- **Work item**: Extract from the listing each line in which the word "flex" appears.

- **Task input**:
=== Section Start ===
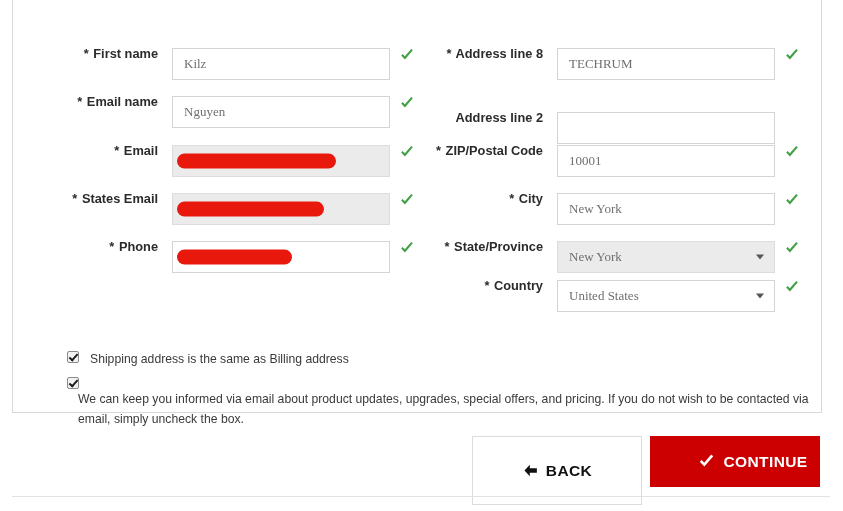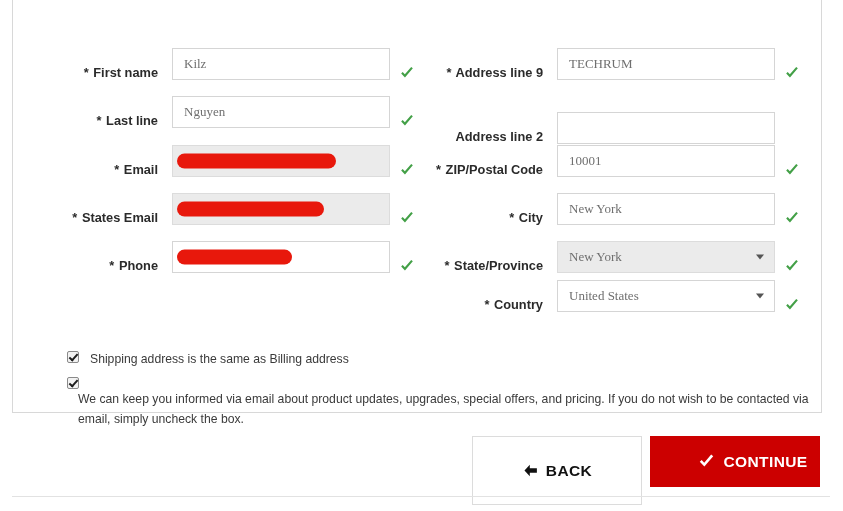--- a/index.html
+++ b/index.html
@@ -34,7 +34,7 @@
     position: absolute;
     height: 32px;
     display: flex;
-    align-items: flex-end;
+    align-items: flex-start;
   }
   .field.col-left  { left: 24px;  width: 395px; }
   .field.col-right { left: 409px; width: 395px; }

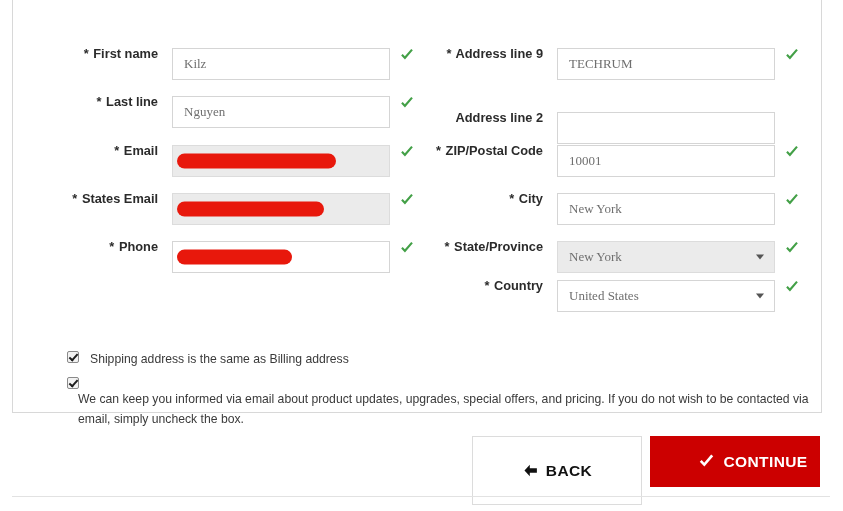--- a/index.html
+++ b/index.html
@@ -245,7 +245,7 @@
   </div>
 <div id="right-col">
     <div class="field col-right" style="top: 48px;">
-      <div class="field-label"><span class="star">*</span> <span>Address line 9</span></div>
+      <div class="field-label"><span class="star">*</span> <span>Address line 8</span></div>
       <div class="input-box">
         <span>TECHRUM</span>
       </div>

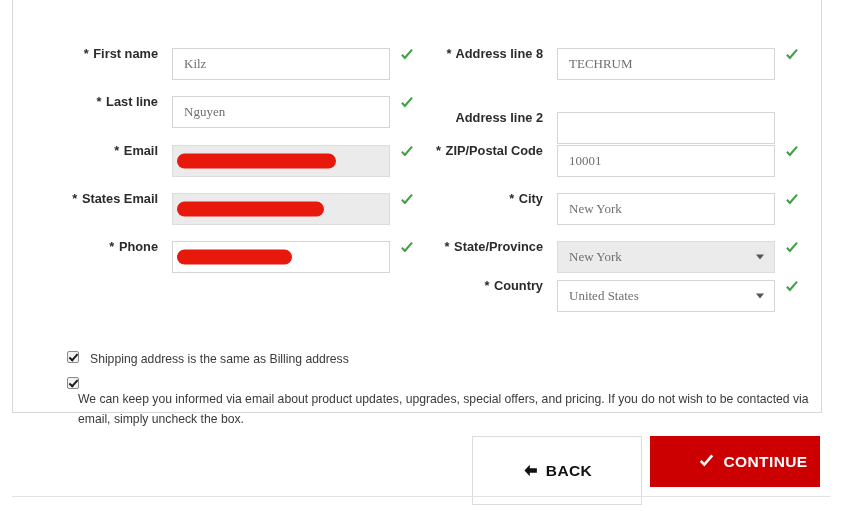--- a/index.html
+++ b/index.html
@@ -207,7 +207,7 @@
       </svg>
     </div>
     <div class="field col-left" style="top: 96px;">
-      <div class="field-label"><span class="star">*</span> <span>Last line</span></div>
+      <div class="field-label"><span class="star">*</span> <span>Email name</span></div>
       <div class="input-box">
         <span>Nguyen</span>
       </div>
=== Section End ===
=== Section Start ===
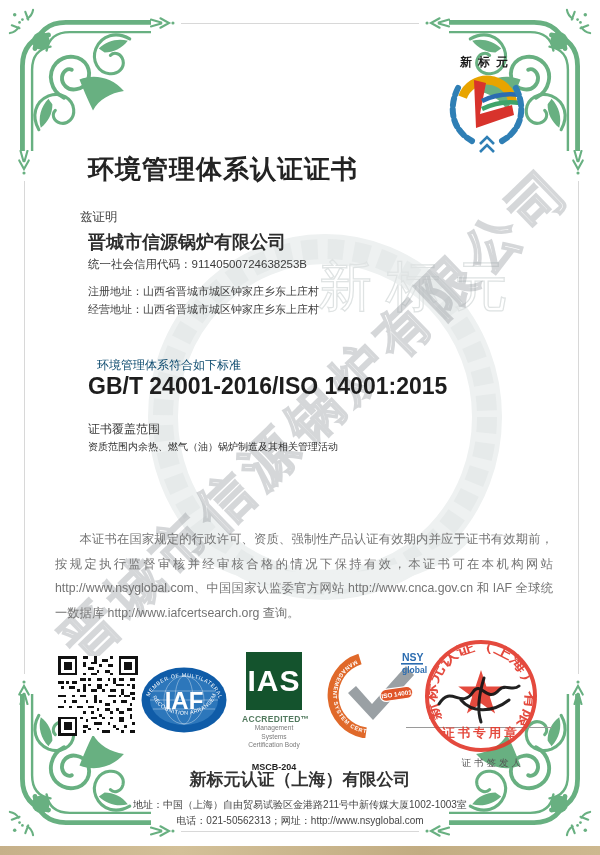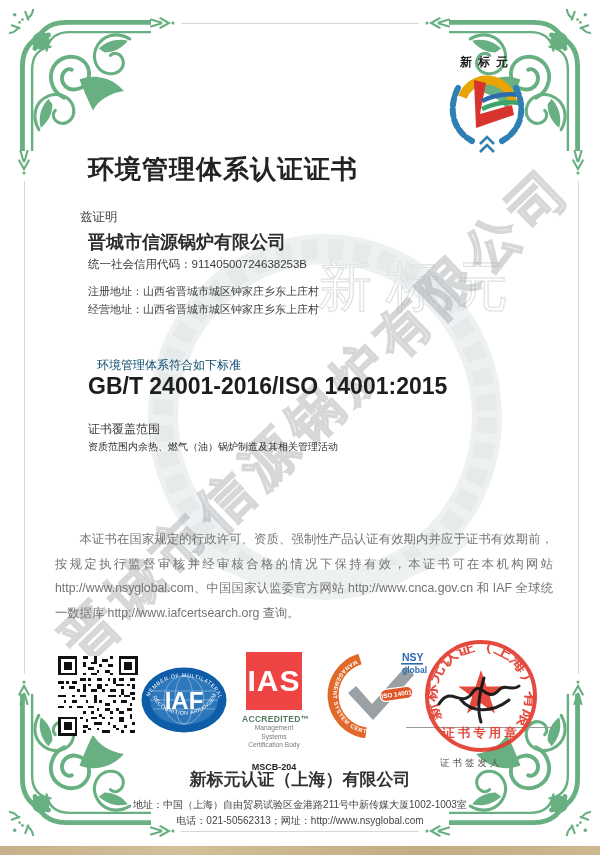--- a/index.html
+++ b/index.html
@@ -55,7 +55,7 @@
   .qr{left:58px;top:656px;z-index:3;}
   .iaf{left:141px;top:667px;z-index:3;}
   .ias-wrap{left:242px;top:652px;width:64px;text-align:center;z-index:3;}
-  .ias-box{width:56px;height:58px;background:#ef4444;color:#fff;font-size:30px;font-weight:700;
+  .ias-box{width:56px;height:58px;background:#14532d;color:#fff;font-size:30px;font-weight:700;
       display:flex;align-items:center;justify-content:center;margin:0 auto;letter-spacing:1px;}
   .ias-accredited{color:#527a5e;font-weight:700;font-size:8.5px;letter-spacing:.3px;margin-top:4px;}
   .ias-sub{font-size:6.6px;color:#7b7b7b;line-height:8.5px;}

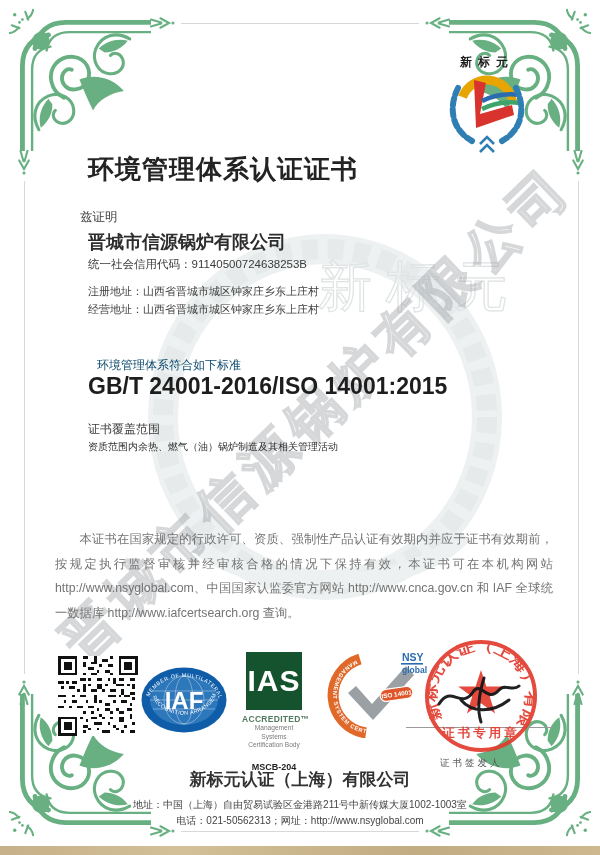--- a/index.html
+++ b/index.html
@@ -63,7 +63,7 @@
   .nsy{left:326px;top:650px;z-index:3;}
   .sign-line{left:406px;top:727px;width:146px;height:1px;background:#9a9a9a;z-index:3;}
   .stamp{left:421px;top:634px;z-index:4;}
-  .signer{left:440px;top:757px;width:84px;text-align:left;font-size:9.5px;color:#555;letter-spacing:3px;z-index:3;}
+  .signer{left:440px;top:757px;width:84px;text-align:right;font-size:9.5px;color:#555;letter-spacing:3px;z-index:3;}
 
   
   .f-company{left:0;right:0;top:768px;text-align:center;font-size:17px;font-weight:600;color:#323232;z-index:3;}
=== Section End ===
- **Task result**:
     display: flex;
-    align-items: flex-end;
+    align-items: flex-start;
       display:flex;align-items:center;justify-content:center;margin:0 auto;letter-spacing:1px;}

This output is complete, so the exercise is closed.